Kentucky voters to decide on changes to legislative session

Debra Murray, Co-Editor-in-Chief

There are two amendments on the ballot this election: the second focuses on abortion rights in Kentucky, but the first amendment could bring change to state legislative power. 

Amendment 1 would remove specific legislative session end dates from the constitution and provide instead that odd-year sessions are limited to 30 legislative days and even-year sessions are limited to 60 legislative days. Amendment 1 would allow the Legislature to extend the session beyond the current cutoff if three-fifths of each chamber vote in favor.

It would also allow the Speaker of the House and the Senate President to call a special session for up to 12 additional days for emergencies or potentially other matters. 

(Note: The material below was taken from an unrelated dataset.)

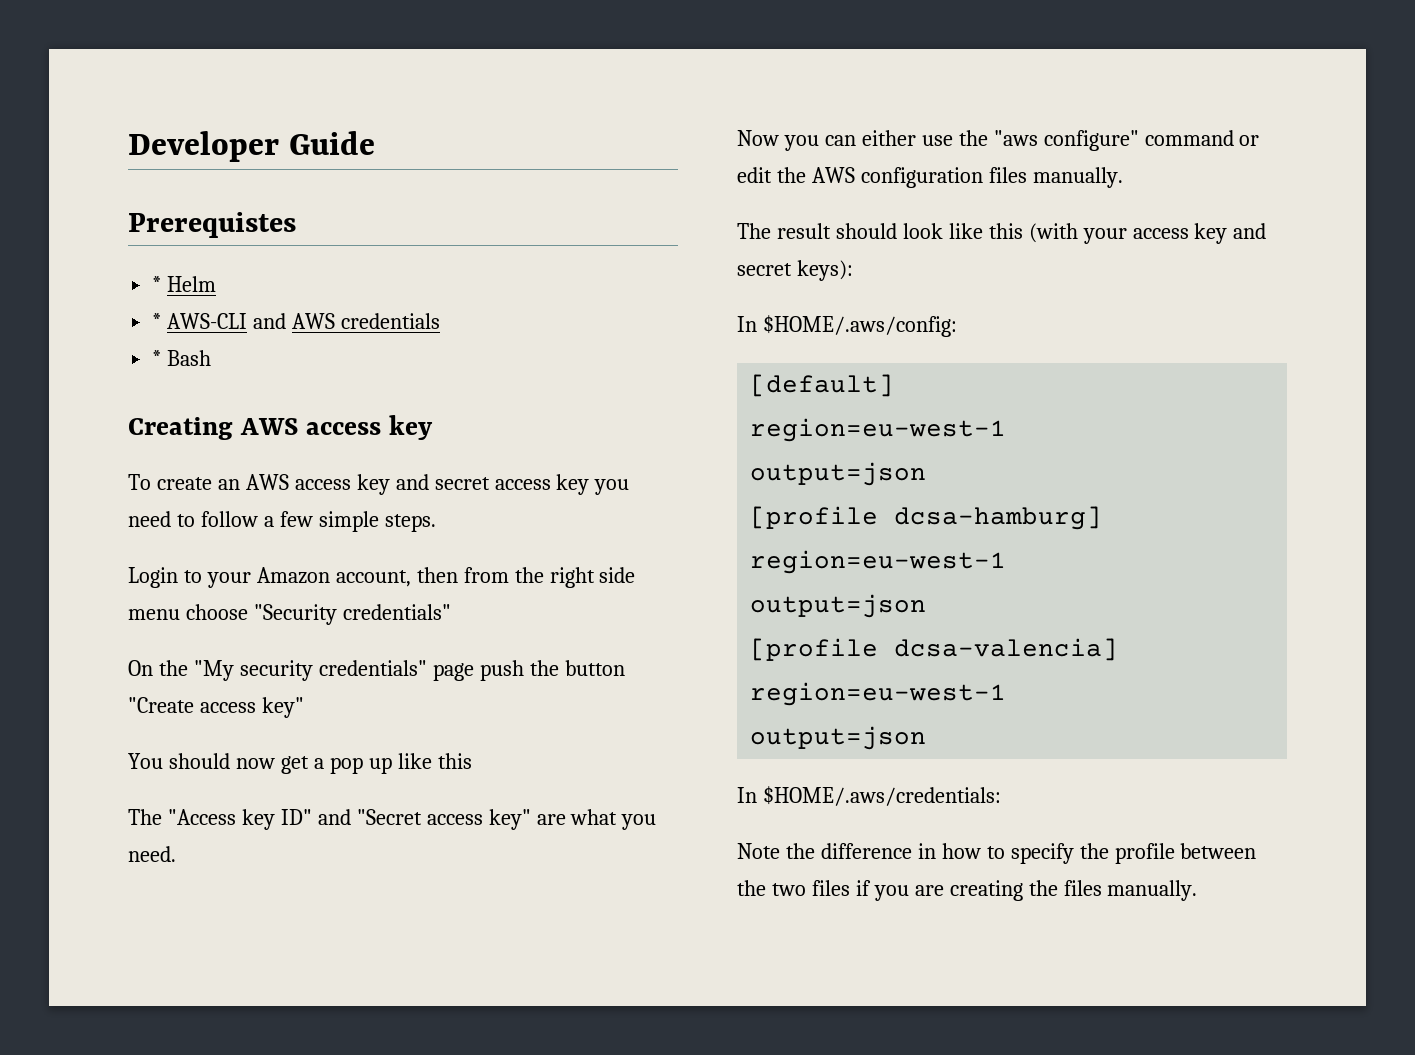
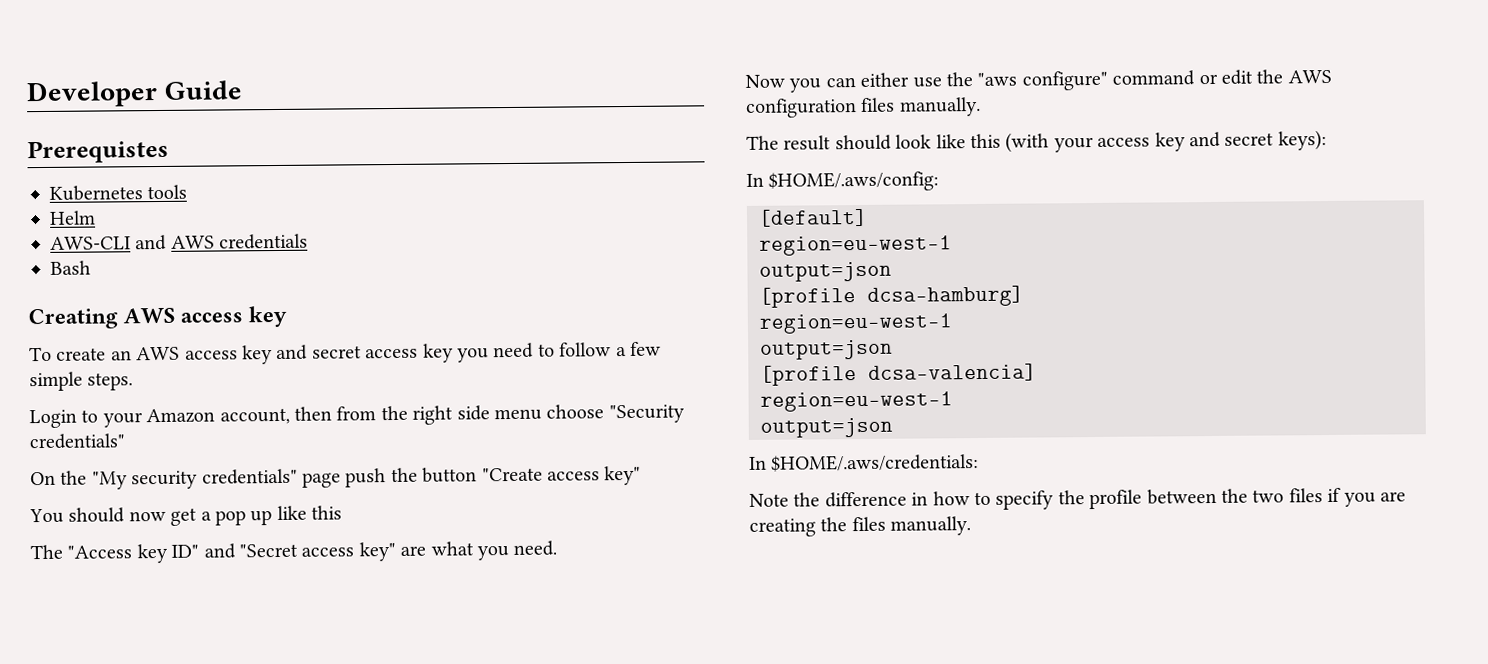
[152,276,162,292] * -> [49,184,188,201] Kubernetes tools //
[152,313,162,329] * -> (96, 217) none
[152,350,162,366] * -> (309, 241) none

This joint proclamation would only have to be declared by the speaker and the president, not lawmakers, and the session would not have to be specific to a topic, as currently required.

As of 2021, Kentucky was one of only 14 states that only the governor could call a special session. In the other 36 states, special sessions may be called by the governor or the state legislature, according to the National Conference of State Legislatures.

Supporters feel that this would lead to the two branches to be more efficient.

“If we’re going to be here, then let’s be as effective as we can possibly be,” House Speaker David Osborne said in a video aired by Kentucky Educational Television in October. “Let’s be as efficient as we can possibly be. … We don’t want to fall into that trap of becoming a full-time legislature. We need to honor the intent of our service as a part-time legislature.”

Opponents worry that passing this amendment would make the branches too strong.

“No branch should be too strong,” Governor Andy Beshear said in the same KET video. “Yet the legislature wants to give itself more power so that it could call itself into session to change an executive branch decision over the most minute thing.”